E un, due … un, due, tre, quattro.
E poi capita che il sangue sbatte addosso
e il vento sia uno scirocco di cristallo,
che ti aggrappi a una follia,
prigioniero dello stallo,
come il mare sotto le alghe.
E come l’albero d’autunno,
lasci foglie sull’asfalto
ad ammucchiarsi contro i muri.
Che si arrende senza sonno, senza storia,
senza volto e quella sfilza di respiri.
Mentre fuggi e ti fai largo
tra la gente, tra le grida
sarà il fisco, sarà il caldo.
Sarà il senso della vita,
ma ti ho visto anche un sorriso,
in quell’improvviso volo.
Dopo i gemiti, il rancore e la consueta ipocrisia,
del «mai più di questi fatti»,
c'è una tua fotografia
nel Sole 24 Ore e due brevi trafiletti.
E come l’albero d’autunno,
lasci foglie sull’asfalto
ad ammucchiarsi contro i muri.
E si arrende senza sonno, senza storia,
senza volto e quella sfilza di respiri.
Quanti giorni accumulati,
che poi bastano minuti
per così perdere il filo.
E' strano come certi umani dopo tutti questi anni, si consumi anche il destino.

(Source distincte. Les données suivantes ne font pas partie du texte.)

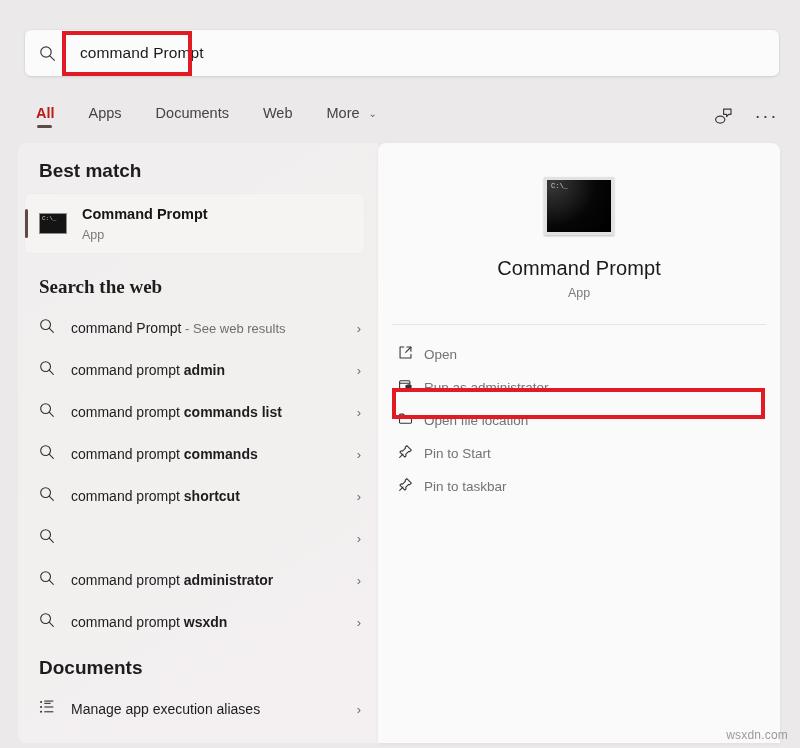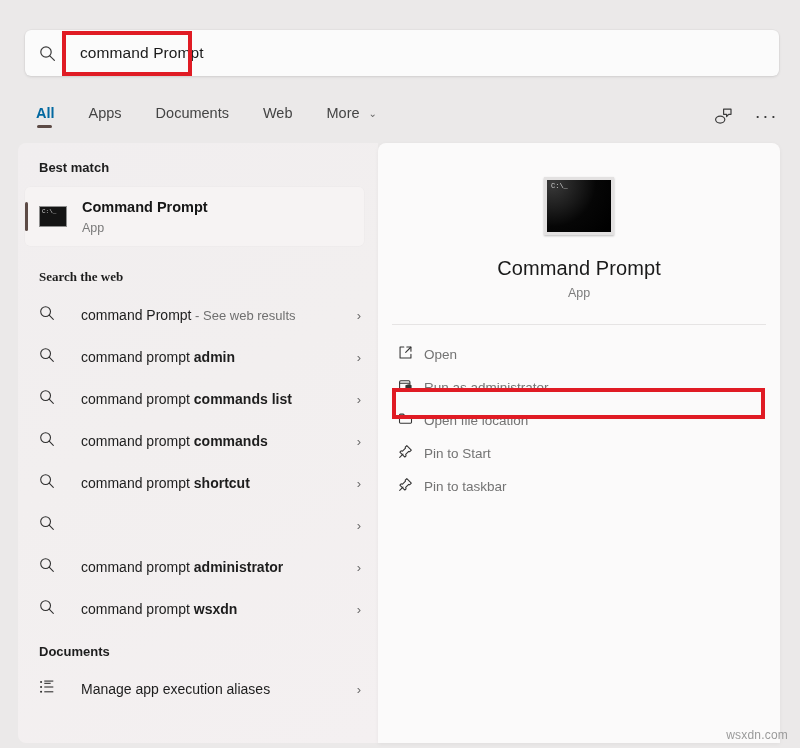"All" .tab.active { color: #0369a1 -> #b91c1c }
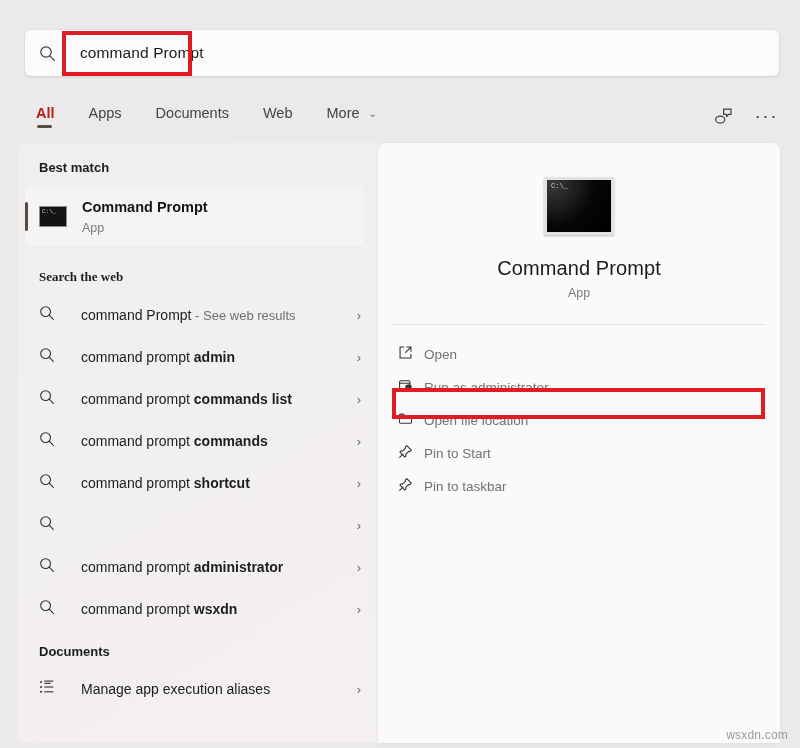"Best match" .section-title { font-size: 13px -> 19px }
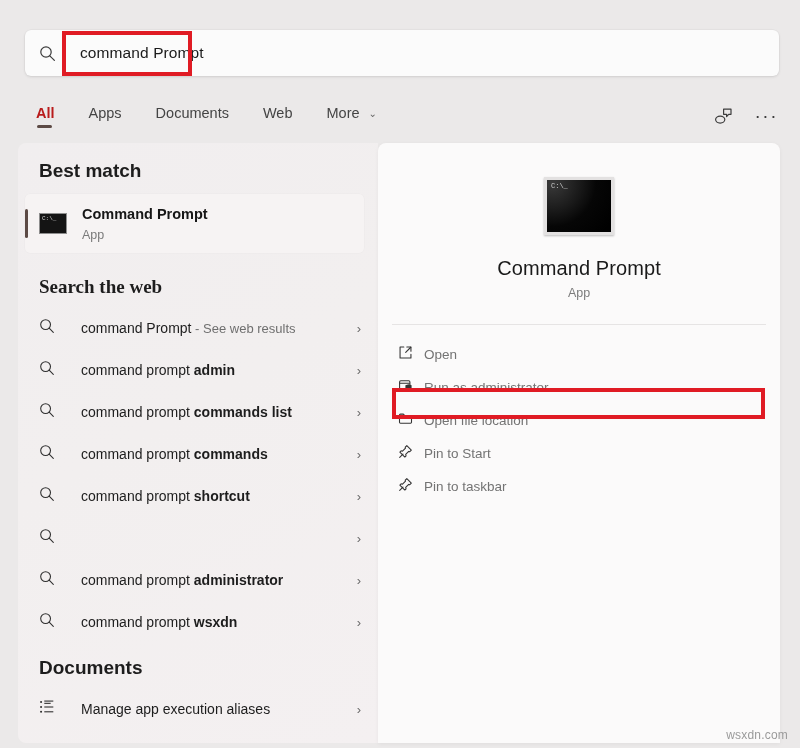"command Prompt - See web" .result-label { margin-left: 17px -> 7px }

(Grazie a Giulia Elide Monti per questo testo)

Traduction des paroles

Et un, deux ... un, deux, trois, quatre.
Et puis, il arrive que le sang frappe sur vous
et le vent est un cristal Sirocco,
que tu t'accroches à une folie,
impasse prisonnier,
comme la mer sous les algues.
Et comme l'automne arbre,
laisser les feuilles sur l'asphalte
à s'accumuler contre les murs.
Qui abandonne sans sommeil, sans histoire,
sans visage et cette vague de respirations.

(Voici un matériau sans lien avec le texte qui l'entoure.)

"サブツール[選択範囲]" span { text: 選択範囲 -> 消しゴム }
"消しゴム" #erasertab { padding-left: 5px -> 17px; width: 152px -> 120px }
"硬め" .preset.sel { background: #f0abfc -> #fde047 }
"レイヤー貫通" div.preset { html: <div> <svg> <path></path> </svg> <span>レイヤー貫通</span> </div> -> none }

Comme vous vous enfuyez et faites votre chemin
parmi les gens, parmi les cris
ce sera le fisc, ce sera la chaleur.
Ce sera le sens de la vie,
mais je t'ai aussi vu sourire,
sur ce vol soudain.
Après avoir gémi, le ressentiment et l'hypocrisie habituelle,
"jamais plus de ces faits»,
il y a une photo de toi
au soleil 24 heures et deux bandes courtes.
Et comme l'automne arbre,
laisser les feuilles sur l'asphalte
à s'accumuler contre les murs.
Et il abandonne sans sommeil, sans histoire,
sans visage et cette vague de respirations.
Combien de jours accumulés,
qui prennent alors des minutes
perdre le fil.
C'est étrange comment certains humains, après toutes ces années, consomment le destin.